News and Star: Guy was the division's leading assists man last season (photo: Richard Parkes)Guy was the division's leading assists man last season (photo: Richard Parkes)

He appears that way inclined anyway, having extended his deal earlier this summer and made his home at United since joining from Blackpool - Carlisle’s pre-season opponents next weekend - in January 2020. Guy made himself vital to Beech’s team last season, with many set-piece assists and some driving midfield play.

The response from supporters, then, means a lot to a player who feels the backing from the fanbase as well as closer to home. “[The social media reaction] makes it even more special,” he says of the captaincy announcement, “because you’ve got the players, staff and your family who’s really happy for you, and then the fans showing all the support on Twitter is an amazing feeling for me.”

Family means the most to Guy. His partner Abbie, with whom he has two young children, was the first to know about his new status at the Blues. “I told her before it got released and she was so happy for me,” he says. “She knows all the work I’ve put in, what I’ve been through, with past experiences and stuff like that. She’s been a rock for me and is probably the most proud for me.”

The midfielder points out that it is vital, as Beech has said, that United have “11 leaders” on the pitch and others prepared to step up from the bench. He is also keen to refine his own game beyond what he produced in Carlisle’s 2020/21 season.

Guy took home a host of individual club awards, including the News & Star readers’ prize for player of the year. He was also voted Football League World Fans’ League Two player of the season. Yet he regards those accolades as things to park now, as a new campaign lies ahead.

Asked how he wants to build on last term, he says: “It’s all about trying to replicate last season, and adding a few bits on top. There are still areas of my game I need to improve on, like scoring goals [he is yet to score for United].

"I can maybe get myself higher up the pitch. But it’s something I’ve been working on over the summer and hopefully I can put that into this season and get a few goals to my name.”

Guy says a “close-knit” squad, which has not seen as much upheaval this summer compared with last year, has created a good feeling at Brunton Park again, at this stage of a “tough” pre-season.

United’s latest work has been undertaken in some serious Cumbrian heat. “It’s lovely weather, although it’s not that good when you’re strawberry-blond,” he smiles. “But it’s something you need to get used to because more than likely when we come to the first game of the season it’s going to be really hot.”

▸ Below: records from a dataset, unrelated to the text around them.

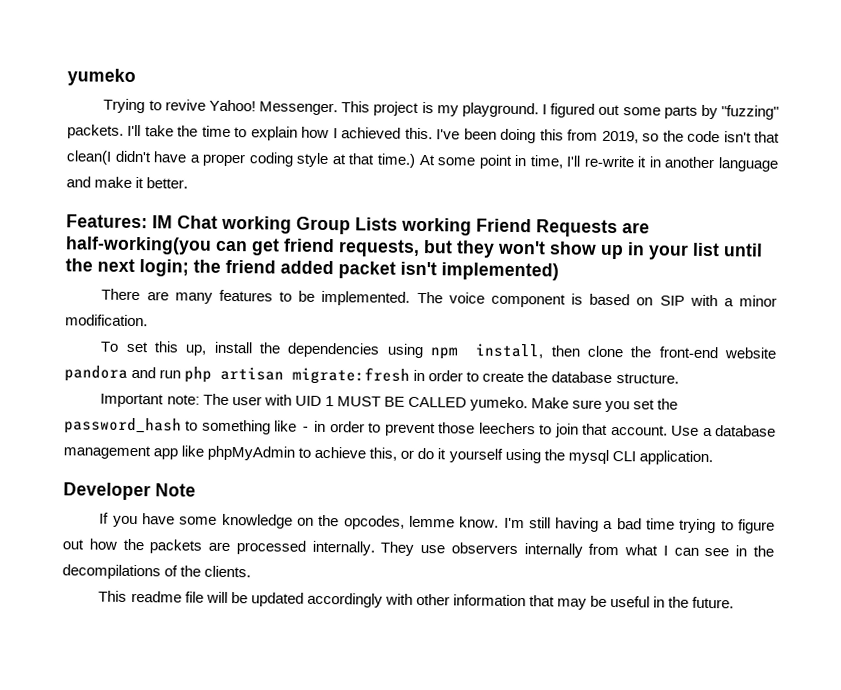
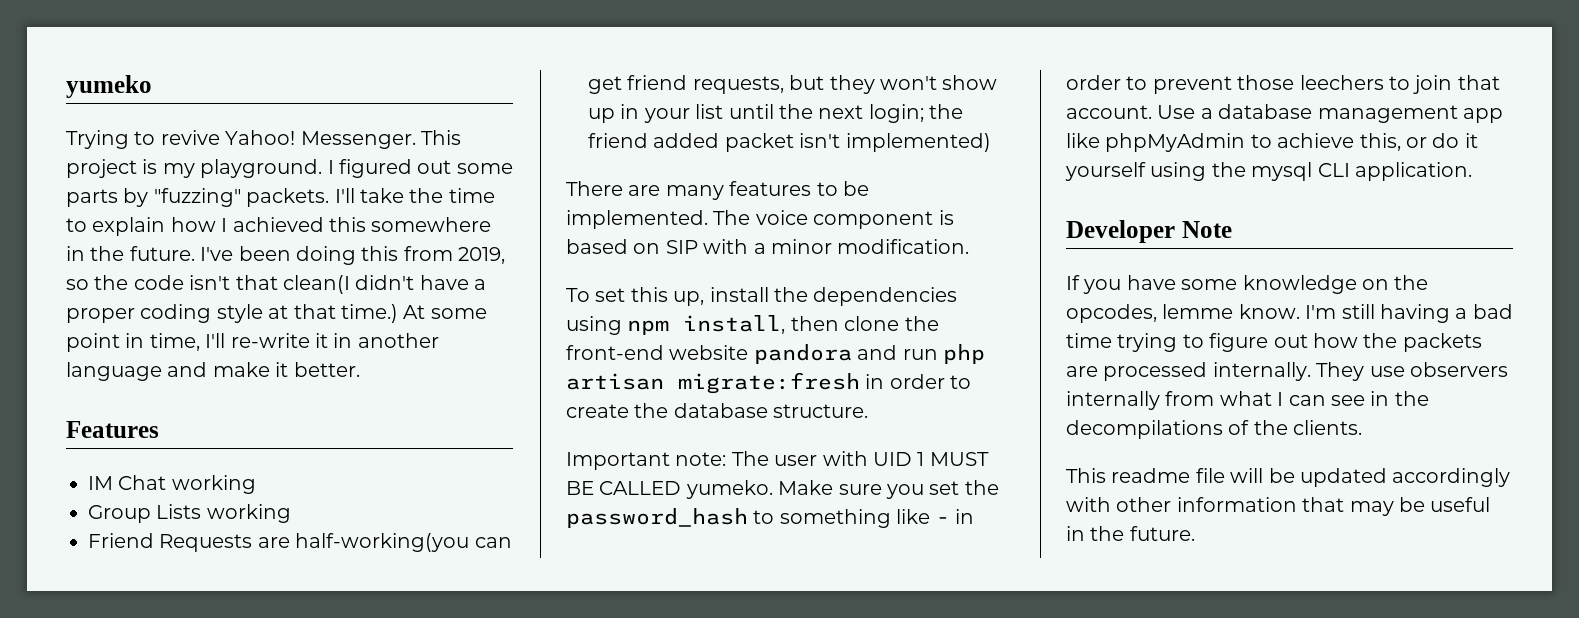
- I'll take the time to explain how I achieved this.
+ I'll take the time to explain how I achieved this somewhere in the future.
- Features: IM Chat working Group Lists working Friend Requests are half-working(you can get friend requests, but they won't show up in your list until the next login; the friend added packet isn't implemented)
+ Features
+ IM Chat working
+ Group Lists working
+ Friend Requests are half-working(you can get friend requests, but they won't show up in your list until the next login; the friend added packet isn't implemented)

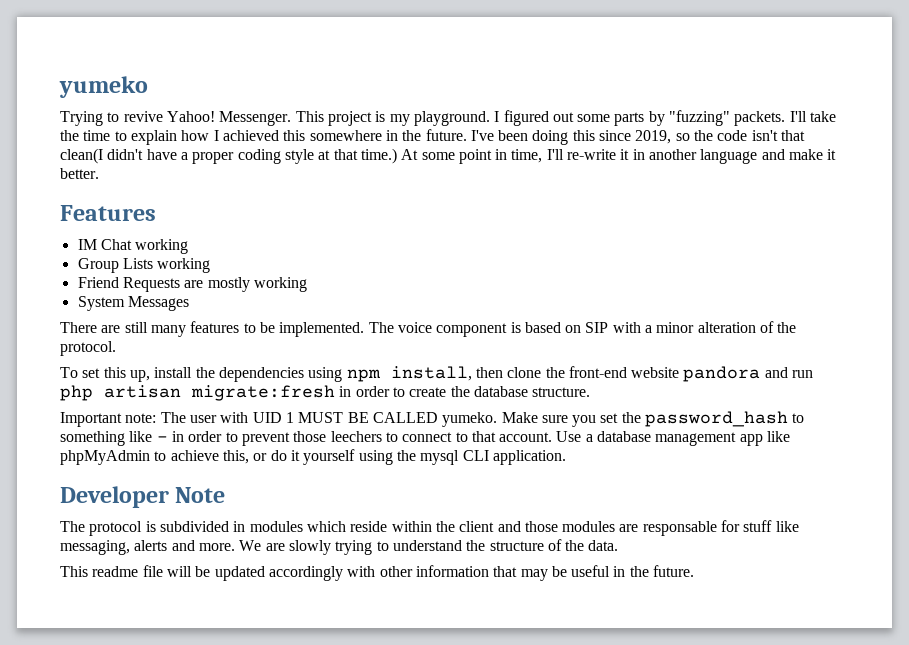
- I've been doing this from 2019, so the code isn't that clean(I didn't have a proper coding style at that time.)
+ I've been doing this since 2019, so the code isn't that clean(I didn't have a proper coding style at that time.)
- Friend Requests are half-working(you can get friend requests, but they won't show up in your list until the next login; the friend added packet isn't implemented)
+ Friend Requests are mostly working
+ System Messages
- There are many features to be implemented.
+ There are still many features to be implemented.
- The voice component is based on SIP with a minor modification.
+ The voice component is based on SIP with a minor alteration of the protocol.
- Make sure you set the password_hash to something like - in order to prevent those leechers to join that account.
+ Make sure you set the password_hash to something like - in order to prevent those leechers to connect to that account.
- If you have some knowledge on the opcodes, lemme know. I'm still having a bad time trying to figure out how the packets are processed internally. They use observers internally from what I can see in the decompilations of the clients.
+ The protocol is subdivided in modules which reside within the client and those modules are responsable for stuff like messaging, alerts and more. We are slowly trying to understand the structure of the data.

That first game, against Colchester on August 7, is accompanied by a £10 ticket offer and is intended to be a big day of celebration and reflection after last season’s Covid-hit campaign. Guy can’t wait to lead the team out on such a day.

“It’s going to be an amazing feeling,” he says. “We’re constantly talking about it in the changing room, how excited we are to see the fans back in. There was quite a few at the game on Tuesday at Penrith and that was nice, speaking to them after the game.

“It’s what football’s missed. Everyone says football’s nothing without the fans and they are right. It gives you that extra 10 per cent.”